■ DATA SHOWN
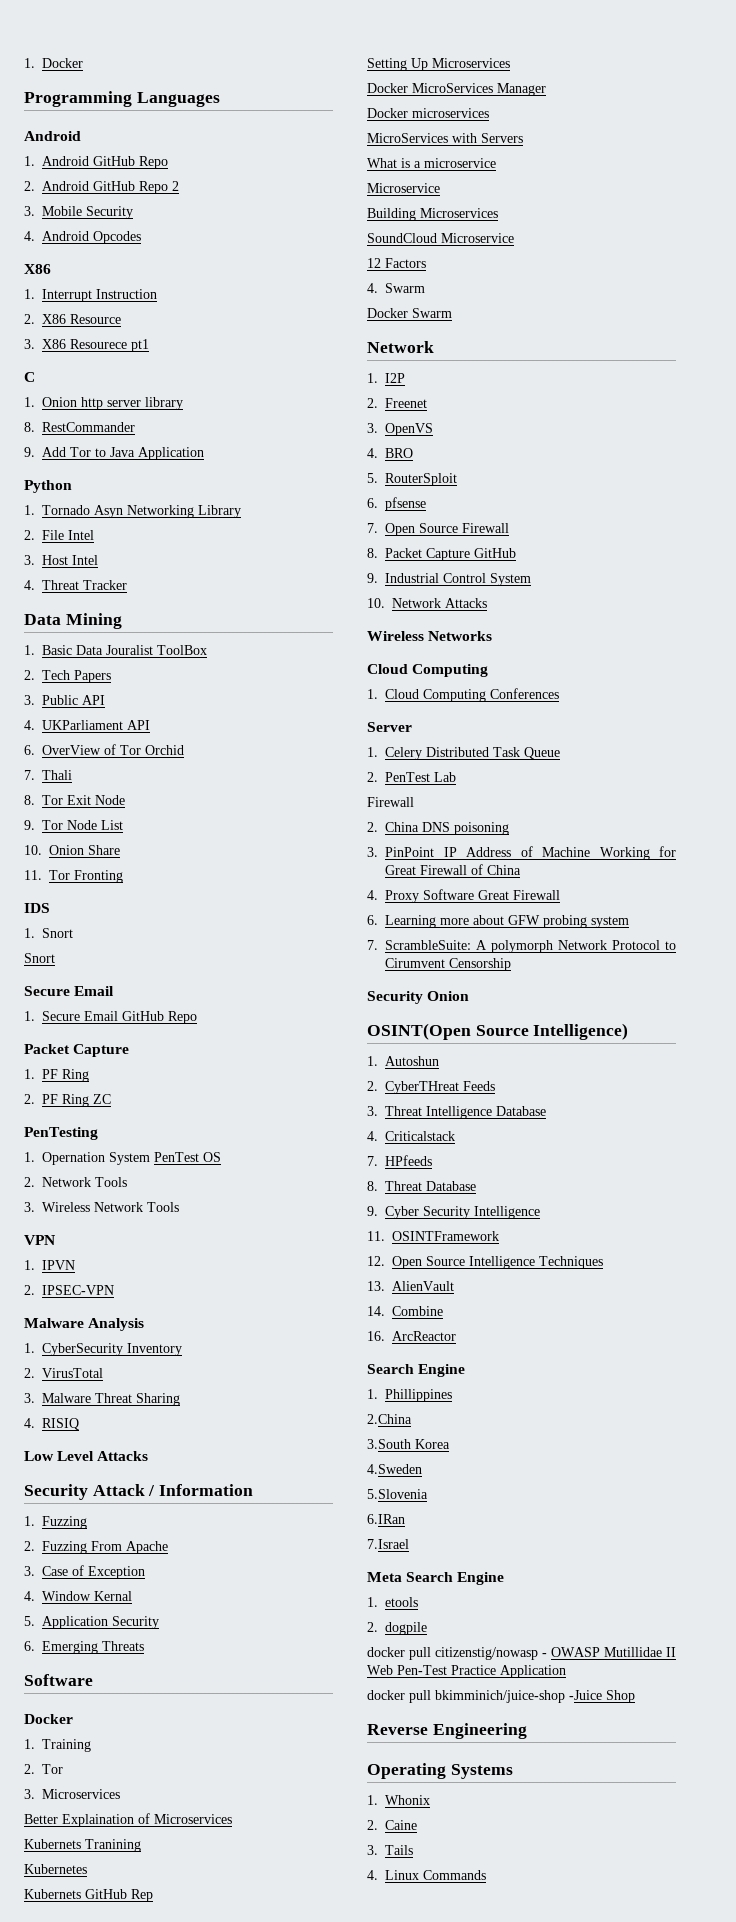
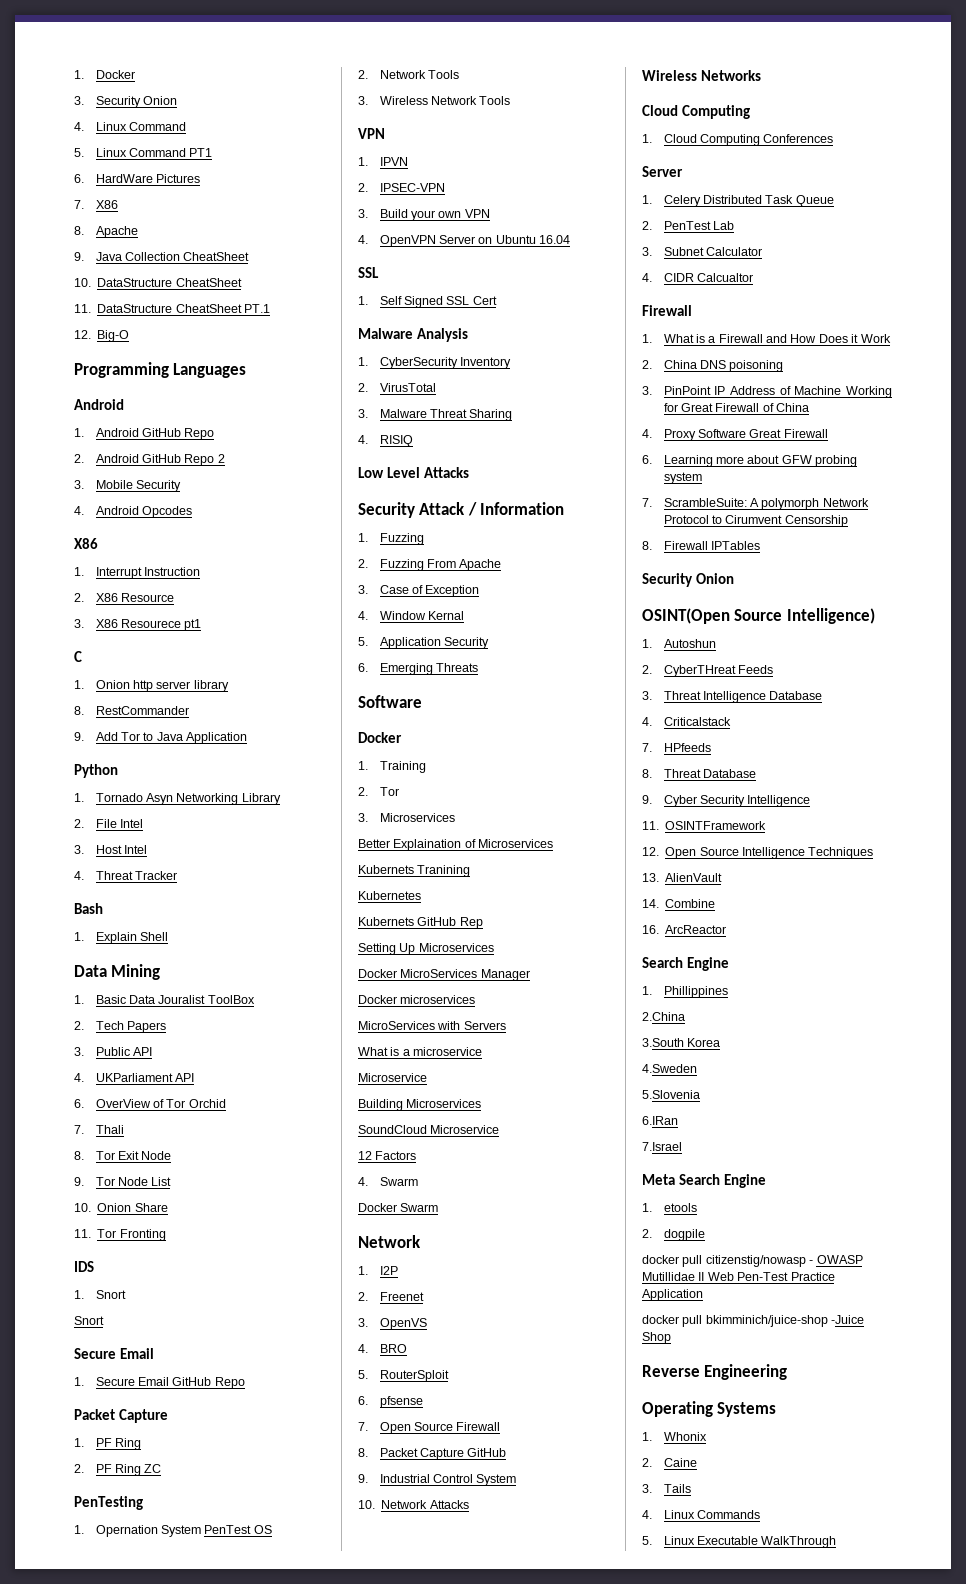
(83, 63) none -> [74,96,177,108] [74,122,186,131] [74,148,213,157] [74,174,200,183] [74,200,118,209] [74,226,138,238] [74,252,250,261] [74,278,242,287] [74,304,270,313] [74,330,130,342] // 3. Security Onion // 4. Linux Command // 5. Linux Command PT1 // 6. HardWare Pictures // 7. X86 // 8. Apache // 9. Java Collection CheatSheet // 10. DataStructure CheatSheet // 11. DataStructure CheatSheet PT.1 // 12. Big-O
(127, 585) none -> [74,903,103,914] [74,932,168,944] // Bash // 1. Explain Shell
(114, 1290) none -> [358,209,490,221] [358,235,571,247] [358,267,379,278] [358,296,497,308] // 3. Build your own VPN // 4. OpenVPN Server on Ubuntu 16.04 // SSL // 1. Self Signed SSL Cert
[367,797,414,807] Firewall -> [642,247,762,256] [642,273,753,282] [642,305,692,316] [642,334,891,343] 3. Subnet Calculator // 4. CIDR Calcualtor // Firewall // 1. What is a Firewall and How Does it Work
(511, 964) none -> [642,541,760,550] // 8. Firewall IPTables
(486, 1875) none -> [642,1536,837,1548] // 5. Linux Executable WalkThrough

■ TASK GOAL
The answer should contain nothing but the lines from the top of the data above through the line containing "(511, 964) none", copied exactly, with no images.

■ RESULT OF THIS TASK
(83, 63) none -> [74,96,177,108] [74,122,186,131] [74,148,213,157] [74,174,200,183] [74,200,118,209] [74,226,138,238] [74,252,250,261] [74,278,242,287] [74,304,270,313] [74,330,130,342] // 3. Security Onion // 4. Linux Command // 5. Linux Command PT1 // 6. HardWare Pictures // 7. X86 // 8. Apache // 9. Java Collection CheatSheet // 10. DataStructure CheatSheet // 11. DataStructure CheatSheet PT.1 // 12. Big-O
(127, 585) none -> [74,903,103,914] [74,932,168,944] // Bash // 1. Explain Shell
(114, 1290) none -> [358,209,490,221] [358,235,571,247] [358,267,379,278] [358,296,497,308] // 3. Build your own VPN // 4. OpenVPN Server on Ubuntu 16.04 // SSL // 1. Self Signed SSL Cert
[367,797,414,807] Firewall -> [642,247,762,256] [642,273,753,282] [642,305,692,316] [642,334,891,343] 3. Subnet Calculator // 4. CIDR Calcualtor // Firewall // 1. What is a Firewall and How Does it Work
(511, 964) none -> [642,541,760,550] // 8. Firewall IPTables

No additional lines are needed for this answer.